Records from a collection:
BEGIN
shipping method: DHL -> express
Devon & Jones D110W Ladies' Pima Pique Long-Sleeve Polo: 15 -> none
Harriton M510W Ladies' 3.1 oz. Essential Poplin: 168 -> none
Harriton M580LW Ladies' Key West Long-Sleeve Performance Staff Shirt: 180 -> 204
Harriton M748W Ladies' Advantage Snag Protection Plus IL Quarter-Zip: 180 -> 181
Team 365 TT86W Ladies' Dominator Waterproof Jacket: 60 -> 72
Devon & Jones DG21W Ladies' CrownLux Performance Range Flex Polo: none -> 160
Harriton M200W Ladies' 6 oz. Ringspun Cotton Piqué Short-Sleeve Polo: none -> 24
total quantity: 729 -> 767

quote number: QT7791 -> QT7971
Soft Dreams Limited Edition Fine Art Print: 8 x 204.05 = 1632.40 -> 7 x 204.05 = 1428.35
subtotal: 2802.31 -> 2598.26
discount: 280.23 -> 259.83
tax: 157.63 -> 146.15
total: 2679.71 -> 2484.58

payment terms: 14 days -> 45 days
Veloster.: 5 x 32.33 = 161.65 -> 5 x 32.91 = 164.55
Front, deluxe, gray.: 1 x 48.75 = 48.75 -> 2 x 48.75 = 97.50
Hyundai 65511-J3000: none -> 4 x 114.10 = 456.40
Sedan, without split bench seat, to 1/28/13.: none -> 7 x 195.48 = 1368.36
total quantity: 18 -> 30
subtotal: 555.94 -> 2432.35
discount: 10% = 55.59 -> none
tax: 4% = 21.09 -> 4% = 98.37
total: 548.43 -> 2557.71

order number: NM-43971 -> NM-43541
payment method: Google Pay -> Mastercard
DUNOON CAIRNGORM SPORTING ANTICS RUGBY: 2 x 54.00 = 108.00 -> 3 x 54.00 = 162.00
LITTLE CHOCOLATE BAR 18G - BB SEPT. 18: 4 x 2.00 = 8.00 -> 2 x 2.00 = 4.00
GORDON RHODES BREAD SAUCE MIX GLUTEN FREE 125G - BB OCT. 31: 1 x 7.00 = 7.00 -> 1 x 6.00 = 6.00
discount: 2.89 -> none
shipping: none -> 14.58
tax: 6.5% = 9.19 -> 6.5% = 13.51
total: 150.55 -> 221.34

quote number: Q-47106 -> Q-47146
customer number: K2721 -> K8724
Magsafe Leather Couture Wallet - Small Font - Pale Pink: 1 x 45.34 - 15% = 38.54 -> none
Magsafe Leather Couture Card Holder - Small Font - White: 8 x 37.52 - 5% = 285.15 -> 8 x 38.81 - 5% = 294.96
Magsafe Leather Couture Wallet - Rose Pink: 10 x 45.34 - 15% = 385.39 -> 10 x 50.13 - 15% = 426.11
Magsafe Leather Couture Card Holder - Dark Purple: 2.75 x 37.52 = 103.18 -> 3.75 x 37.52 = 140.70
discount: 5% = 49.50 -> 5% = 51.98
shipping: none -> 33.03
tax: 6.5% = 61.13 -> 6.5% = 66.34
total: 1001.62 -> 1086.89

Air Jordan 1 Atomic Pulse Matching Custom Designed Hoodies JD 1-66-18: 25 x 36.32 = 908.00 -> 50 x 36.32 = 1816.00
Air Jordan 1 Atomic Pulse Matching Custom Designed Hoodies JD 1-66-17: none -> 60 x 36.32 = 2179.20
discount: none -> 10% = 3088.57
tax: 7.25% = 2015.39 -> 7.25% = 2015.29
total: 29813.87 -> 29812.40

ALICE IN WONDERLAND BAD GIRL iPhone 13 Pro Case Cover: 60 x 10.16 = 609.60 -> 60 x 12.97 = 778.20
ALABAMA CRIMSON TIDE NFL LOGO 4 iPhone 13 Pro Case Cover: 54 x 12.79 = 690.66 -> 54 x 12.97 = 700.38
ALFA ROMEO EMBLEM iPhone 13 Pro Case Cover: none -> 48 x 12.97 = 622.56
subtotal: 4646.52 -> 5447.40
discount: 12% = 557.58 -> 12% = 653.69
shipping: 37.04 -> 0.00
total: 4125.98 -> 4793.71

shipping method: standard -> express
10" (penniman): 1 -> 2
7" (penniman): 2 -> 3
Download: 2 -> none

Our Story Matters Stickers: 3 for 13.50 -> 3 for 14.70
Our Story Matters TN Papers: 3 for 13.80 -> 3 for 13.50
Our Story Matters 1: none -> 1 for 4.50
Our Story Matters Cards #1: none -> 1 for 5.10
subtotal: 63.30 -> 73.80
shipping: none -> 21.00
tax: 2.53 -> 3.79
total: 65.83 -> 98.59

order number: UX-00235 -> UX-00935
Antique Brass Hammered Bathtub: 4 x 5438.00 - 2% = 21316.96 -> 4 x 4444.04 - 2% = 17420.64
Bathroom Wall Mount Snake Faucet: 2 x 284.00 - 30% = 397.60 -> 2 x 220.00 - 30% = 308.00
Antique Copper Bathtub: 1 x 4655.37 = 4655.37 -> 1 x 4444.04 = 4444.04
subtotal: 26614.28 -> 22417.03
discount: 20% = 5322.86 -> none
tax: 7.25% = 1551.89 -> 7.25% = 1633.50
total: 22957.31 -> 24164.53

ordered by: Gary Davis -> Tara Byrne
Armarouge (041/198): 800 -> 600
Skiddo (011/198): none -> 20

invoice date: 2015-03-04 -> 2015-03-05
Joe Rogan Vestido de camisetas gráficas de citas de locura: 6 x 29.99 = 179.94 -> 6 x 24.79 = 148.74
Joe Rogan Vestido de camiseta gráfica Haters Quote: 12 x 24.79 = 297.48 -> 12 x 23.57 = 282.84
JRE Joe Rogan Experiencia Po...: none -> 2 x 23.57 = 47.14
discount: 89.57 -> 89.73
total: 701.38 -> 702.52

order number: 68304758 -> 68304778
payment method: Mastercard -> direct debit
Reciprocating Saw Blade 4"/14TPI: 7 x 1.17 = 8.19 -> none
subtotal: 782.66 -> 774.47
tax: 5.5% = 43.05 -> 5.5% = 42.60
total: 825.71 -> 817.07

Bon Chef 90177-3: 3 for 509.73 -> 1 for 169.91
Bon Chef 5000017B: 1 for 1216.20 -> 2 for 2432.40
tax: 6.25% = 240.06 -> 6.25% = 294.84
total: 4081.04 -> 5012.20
END
Exercise aim: Your task is to reproduce each entry exactly.

Answer space:
shipping method: DHL -> express
Devon & Jones D110W Ladies' Pima Pique Long-Sleeve Polo: 15 -> none
Harriton M510W Ladies' 3.1 oz. Essential Poplin: 168 -> none
Harriton M580LW Ladies' Key West Long-Sleeve Performance Staff Shirt: 180 -> 204
Harriton M748W Ladies' Advantage Snag Protection Plus IL Quarter-Zip: 180 -> 181
Team 365 TT86W Ladies' Dominator Waterproof Jacket: 60 -> 72
Devon & Jones DG21W Ladies' CrownLux Performance Range Flex Polo: none -> 160
Harriton M200W Ladies' 6 oz. Ringspun Cotton Piqué Short-Sleeve Polo: none -> 24
total quantity: 729 -> 767

quote number: QT7791 -> QT7971
Soft Dreams Limited Edition Fine Art Print: 8 x 204.05 = 1632.40 -> 7 x 204.05 = 1428.35
subtotal: 2802.31 -> 2598.26
discount: 280.23 -> 259.83
tax: 157.63 -> 146.15
total: 2679.71 -> 2484.58

payment terms: 14 days -> 45 days
Veloster.: 5 x 32.33 = 161.65 -> 5 x 32.91 = 164.55
Front, deluxe, gray.: 1 x 48.75 = 48.75 -> 2 x 48.75 = 97.50
Hyundai 65511-J3000: none -> 4 x 114.10 = 456.40
Sedan, without split bench seat, to 1/28/13.: none -> 7 x 195.48 = 1368.36
total quantity: 18 -> 30
subtotal: 555.94 -> 2432.35
discount: 10% = 55.59 -> none
tax: 4% = 21.09 -> 4% = 98.37
total: 548.43 -> 2557.71

order number: NM-43971 -> NM-43541
payment method: Google Pay -> Mastercard
DUNOON CAIRNGORM SPORTING ANTICS RUGBY: 2 x 54.00 = 108.00 -> 3 x 54.00 = 162.00
LITTLE CHOCOLATE BAR 18G - BB SEPT. 18: 4 x 2.00 = 8.00 -> 2 x 2.00 = 4.00
GORDON RHODES BREAD SAUCE MIX GLUTEN FREE 125G - BB OCT. 31: 1 x 7.00 = 7.00 -> 1 x 6.00 = 6.00
discount: 2.89 -> none
shipping: none -> 14.58
tax: 6.5% = 9.19 -> 6.5% = 13.51
total: 150.55 -> 221.34

quote number: Q-47106 -> Q-47146
customer number: K2721 -> K8724
Magsafe Leather Couture Wallet - Small Font - Pale Pink: 1 x 45.34 - 15% = 38.54 -> none
Magsafe Leather Couture Card Holder - Small Font - White: 8 x 37.52 - 5% = 285.15 -> 8 x 38.81 - 5% = 294.96
Magsafe Leather Couture Wallet - Rose Pink: 10 x 45.34 - 15% = 385.39 -> 10 x 50.13 - 15% = 426.11
Magsafe Leather Couture Card Holder - Dark Purple: 2.75 x 37.52 = 103.18 -> 3.75 x 37.52 = 140.70
discount: 5% = 49.50 -> 5% = 51.98
shipping: none -> 33.03
tax: 6.5% = 61.13 -> 6.5% = 66.34
total: 1001.62 -> 1086.89

Air Jordan 1 Atomic Pulse Matching Custom Designed Hoodies JD 1-66-18: 25 x 36.32 = 908.00 -> 50 x 36.32 = 1816.00
Air Jordan 1 Atomic Pulse Matching Custom Designed Hoodies JD 1-66-17: none -> 60 x 36.32 = 2179.20
discount: none -> 10% = 3088.57
tax: 7.25% = 2015.39 -> 7.25% = 2015.29
total: 29813.87 -> 29812.40

ALICE IN WONDERLAND BAD GIRL iPhone 13 Pro Case Cover: 60 x 10.16 = 609.60 -> 60 x 12.97 = 778.20
ALABAMA CRIMSON TIDE NFL LOGO 4 iPhone 13 Pro Case Cover: 54 x 12.79 = 690.66 -> 54 x 12.97 = 700.38
ALFA ROMEO EMBLEM iPhone 13 Pro Case Cover: none -> 48 x 12.97 = 622.56
subtotal: 4646.52 -> 5447.40
discount: 12% = 557.58 -> 12% = 653.69
shipping: 37.04 -> 0.00
total: 4125.98 -> 4793.71

shipping method: standard -> express
10" (penniman): 1 -> 2
7" (penniman): 2 -> 3
Download: 2 -> none

Our Story Matters Stickers: 3 for 13.50 -> 3 for 14.70
Our Story Matters TN Papers: 3 for 13.80 -> 3 for 13.50
Our Story Matters 1: none -> 1 for 4.50
Our Story Matters Cards #1: none -> 1 for 5.10
subtotal: 63.30 -> 73.80
shipping: none -> 21.00
tax: 2.53 -> 3.79
total: 65.83 -> 98.59

order number: UX-00235 -> UX-00935
Antique Brass Hammered Bathtub: 4 x 5438.00 - 2% = 21316.96 -> 4 x 4444.04 - 2% = 17420.64
Bathroom Wall Mount Snake Faucet: 2 x 284.00 - 30% = 397.60 -> 2 x 220.00 - 30% = 308.00
Antique Copper Bathtub: 1 x 4655.37 = 4655.37 -> 1 x 4444.04 = 4444.04
subtotal: 26614.28 -> 22417.03
discount: 20% = 5322.86 -> none
tax: 7.25% = 1551.89 -> 7.25% = 1633.50
total: 22957.31 -> 24164.53

ordered by: Gary Davis -> Tara Byrne
Armarouge (041/198): 800 -> 600
Skiddo (011/198): none -> 20

invoice date: 2015-03-04 -> 2015-03-05
Joe Rogan Vestido de camisetas gráficas de citas de locura: 6 x 29.99 = 179.94 -> 6 x 24.79 = 148.74
Joe Rogan Vestido de camiseta gráfica Haters Quote: 12 x 24.79 = 297.48 -> 12 x 23.57 = 282.84
JRE Joe Rogan Experiencia Po...: none -> 2 x 23.57 = 47.14
discount: 89.57 -> 89.73
total: 701.38 -> 702.52

order number: 68304758 -> 68304778
payment method: Mastercard -> direct debit
Reciprocating Saw Blade 4"/14TPI: 7 x 1.17 = 8.19 -> none
subtotal: 782.66 -> 774.47
tax: 5.5% = 43.05 -> 5.5% = 42.60
total: 825.71 -> 817.07

Bon Chef 90177-3: 3 for 509.73 -> 1 for 169.91
Bon Chef 5000017B: 1 for 1216.20 -> 2 for 2432.40
tax: 6.25% = 240.06 -> 6.25% = 294.84
total: 4081.04 -> 5012.20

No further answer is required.